Step 6: Step 6: Printing Your New Design
Now you have your .stl file (or equivalent to 3-D print).
If you have easy access to a 3-D printer, then the rest of the process should be simple for you and you can begin printing your design.
If you do not have your own 3-D printer, or have access through one from a 3rd party, like in my case, then the process can be a bit challenging.
In my case, I will be using my school, the University of Florida. They have their own 3-D printer at the Marston Science Library that students at the university can use. If you are also a student of the University of Florida, then you can go online at https://3dprint.uflib.ufl.edu and submit your request to print out your design. They ask for some information about your design (is it for a class, color, etc.). After that, you will receive a quote on your design, starting at $3.00. This design will cost you $3.00 to print out.
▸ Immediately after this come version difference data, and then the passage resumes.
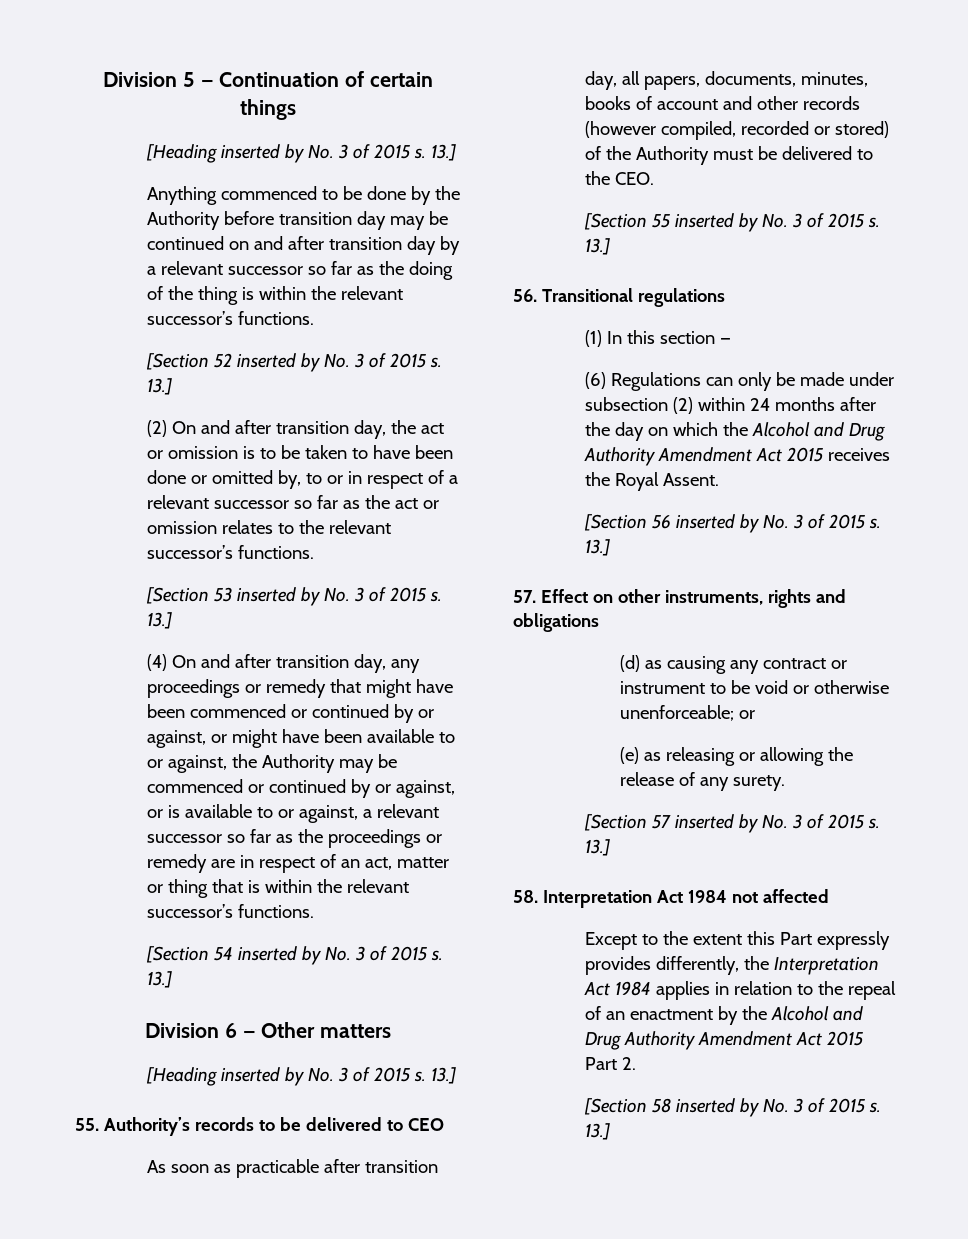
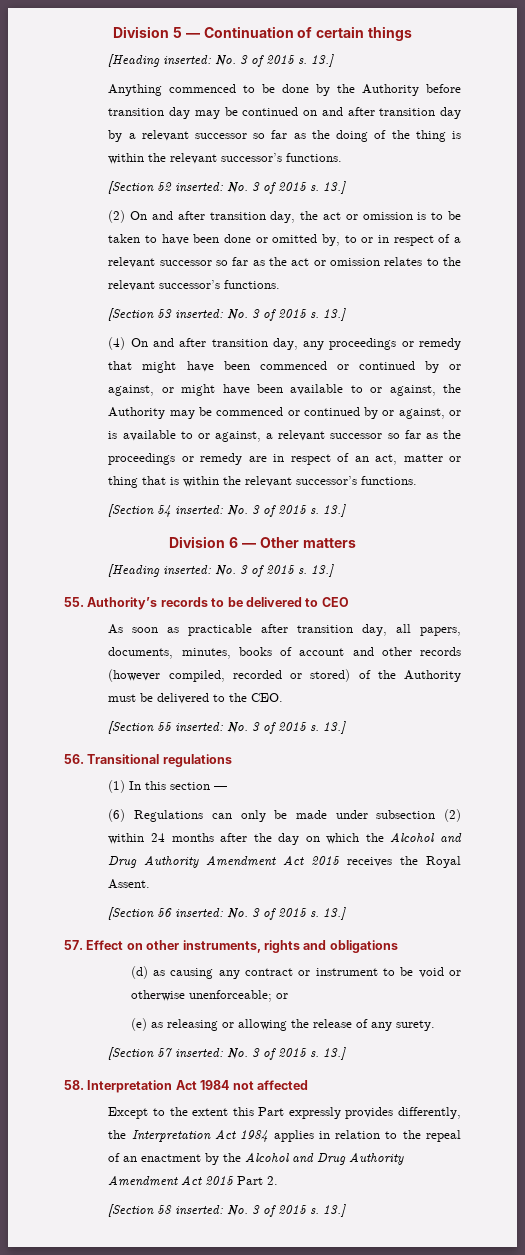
  Division 5 — Continuation of certain things
- [Heading inserted by No. 3 of 2015 s.
+ [Heading inserted: No. 3 of 2015 s.
- [Section 52 inserted by No. 3 of 2015 s.
+ [Section 52 inserted: No. 3 of 2015 s.
- [Section 53 inserted by No. 3 of 2015 s.
+ [Section 53 inserted: No. 3 of 2015 s.
- [Section 54 inserted by No. 3 of 2015 s.
+ [Section 54 inserted: No. 3 of 2015 s.
  Division 6 — Other matters
- [Heading inserted by No. 3 of 2015 s.
+ [Heading inserted: No. 3 of 2015 s.
- [Section 55 inserted by No. 3 of 2015 s.
+ [Section 55 inserted: No. 3 of 2015 s.
- [Section 56 inserted by No. 3 of 2015 s.
+ [Section 56 inserted: No. 3 of 2015 s.
- [Section 57 inserted by No. 3 of 2015 s.
+ [Section 57 inserted: No. 3 of 2015 s.
- [Section 58 inserted by No. 3 of 2015 s.
+ [Section 58 inserted: No. 3 of 2015 s.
If you are a student at UF, you also have the option of checking out a 3-D printer to use yourself. While it is an option, it recommends that there is a flat surface present with your design. Since this design doesn't have a flat surface to print off of, we cannot use this option for the optimal result we want. If you would like to create more 3-D prints on your own in the future, this certainly is a great option for you to start!
If you do not have immediate access to a 3-D printer, try looking at your area if there are businesses that allow you to rent or use a 3-D printer, or go online and find a company that can do it for you!
Step 7: Step 7: Using Your New Recorder!
You found a 3-D printer and have printed your new design.
Congratulation! You now own a recorder with Braille language on it.
Depending on how your 3-D printer printed out your design, the braille stands out and you can feel the individual dots.
You may or may not be able to produce actual sound...
Only you can find that out.
Now go and enjoy your newly designed 3-D printed braille recorder!